CHAPTER VIRTUAL MEETING
May 19, 2021
When: May 19, 2021
Time: 04:00 PM Pacific Time
Presenter: Izar Tarandach & Matthew Coles
Topic: Threat Modeling: A Manifesto And Some Code
Meeting Agenda: (All times Pacific)
04:00 PM - 04:20 PM: Welcome/Meet & Greet
04:20 PM - 04:30 PM: Chapter Business
04:45 PM - 05:00 PM: Chapter Election Announcements
05:00 PM - 06:00 PM: Presentation and Discussion - Threat Modeling: A Manifesto And Some Code
Topic
Threat Modeling: why we think it matters for you, and why we wrote a book about it. Modeling: how to model your system in an expressive way Eliciting threats: what are some of the major approaches in use? How can it be done closer to the developer and at Agile speed? The Threat Modeling Manifesto: the distilled wisdom of dozens of collected years of threat modeling, in an easily consumable format - why it was written, what it is, and how can you benefit from it? Evolution: Automated threat analysis using an open source tool(pytm). We will talk through the making of pytm and then do a demo.
Speaker Biography
Matthew Coles (he/him) is a security professional focused on the security of physical devices and the ecosystems and processes that enable them to operate. He has an advanced degree in Computer Science from WPI, and maintains a CSSLP certification.
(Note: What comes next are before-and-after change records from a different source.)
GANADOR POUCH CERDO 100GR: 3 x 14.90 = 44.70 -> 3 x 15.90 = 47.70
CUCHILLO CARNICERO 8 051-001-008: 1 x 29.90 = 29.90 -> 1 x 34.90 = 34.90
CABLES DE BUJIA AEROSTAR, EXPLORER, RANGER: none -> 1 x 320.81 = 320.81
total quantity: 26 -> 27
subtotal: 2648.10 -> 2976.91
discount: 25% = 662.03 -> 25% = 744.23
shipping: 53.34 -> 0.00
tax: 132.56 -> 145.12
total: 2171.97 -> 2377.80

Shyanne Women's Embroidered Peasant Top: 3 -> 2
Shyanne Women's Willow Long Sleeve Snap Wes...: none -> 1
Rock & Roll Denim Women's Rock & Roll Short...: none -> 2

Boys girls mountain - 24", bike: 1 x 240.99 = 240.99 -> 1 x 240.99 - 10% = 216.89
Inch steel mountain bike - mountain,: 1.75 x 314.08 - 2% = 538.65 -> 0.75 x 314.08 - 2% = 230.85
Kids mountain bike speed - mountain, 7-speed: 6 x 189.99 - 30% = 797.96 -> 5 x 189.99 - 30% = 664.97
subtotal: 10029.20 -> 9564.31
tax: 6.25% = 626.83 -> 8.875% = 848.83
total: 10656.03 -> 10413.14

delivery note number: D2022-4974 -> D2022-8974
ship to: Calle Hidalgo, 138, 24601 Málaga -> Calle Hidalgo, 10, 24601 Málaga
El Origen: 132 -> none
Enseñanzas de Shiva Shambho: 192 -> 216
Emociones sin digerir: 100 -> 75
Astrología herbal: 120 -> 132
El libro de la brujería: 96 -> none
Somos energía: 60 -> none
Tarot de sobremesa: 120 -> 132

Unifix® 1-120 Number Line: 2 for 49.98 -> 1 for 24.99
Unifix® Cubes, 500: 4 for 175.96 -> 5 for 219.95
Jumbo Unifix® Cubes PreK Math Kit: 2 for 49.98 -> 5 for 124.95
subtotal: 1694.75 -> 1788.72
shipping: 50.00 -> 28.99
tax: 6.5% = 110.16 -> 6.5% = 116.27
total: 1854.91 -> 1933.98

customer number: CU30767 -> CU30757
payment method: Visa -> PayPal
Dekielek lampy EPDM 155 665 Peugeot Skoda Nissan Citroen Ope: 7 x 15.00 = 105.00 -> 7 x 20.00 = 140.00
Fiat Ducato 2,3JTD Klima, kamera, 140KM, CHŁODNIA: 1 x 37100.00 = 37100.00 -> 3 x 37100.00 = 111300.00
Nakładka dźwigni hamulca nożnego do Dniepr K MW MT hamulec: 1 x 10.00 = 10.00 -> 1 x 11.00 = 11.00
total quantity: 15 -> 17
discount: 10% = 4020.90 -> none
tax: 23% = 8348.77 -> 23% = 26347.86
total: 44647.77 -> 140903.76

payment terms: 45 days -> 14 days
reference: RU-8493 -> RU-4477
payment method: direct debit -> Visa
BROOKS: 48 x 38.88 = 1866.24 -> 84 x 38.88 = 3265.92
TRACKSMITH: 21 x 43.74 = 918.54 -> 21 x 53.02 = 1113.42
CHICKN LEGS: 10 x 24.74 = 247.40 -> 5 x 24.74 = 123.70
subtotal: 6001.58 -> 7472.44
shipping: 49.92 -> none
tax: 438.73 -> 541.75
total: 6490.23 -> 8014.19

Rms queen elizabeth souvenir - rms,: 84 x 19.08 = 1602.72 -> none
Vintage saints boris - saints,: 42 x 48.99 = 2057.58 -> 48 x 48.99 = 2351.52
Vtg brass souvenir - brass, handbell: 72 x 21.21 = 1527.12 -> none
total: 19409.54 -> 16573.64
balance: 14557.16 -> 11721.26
Izar Tarandach (he/him) has peeked and poked at security from various sides over the last couple of decades, currently focusing on modern SDLC's and how AppSec extrapolates onto the larger scheme of Security. He has a MSc in Computer Science/Security from Boston U.
Izar and Matt have collaborated on security techniques and training for the past 10 years, co-authoring a book on Threat Modeling, and an open source threat modeling automation system, pytm.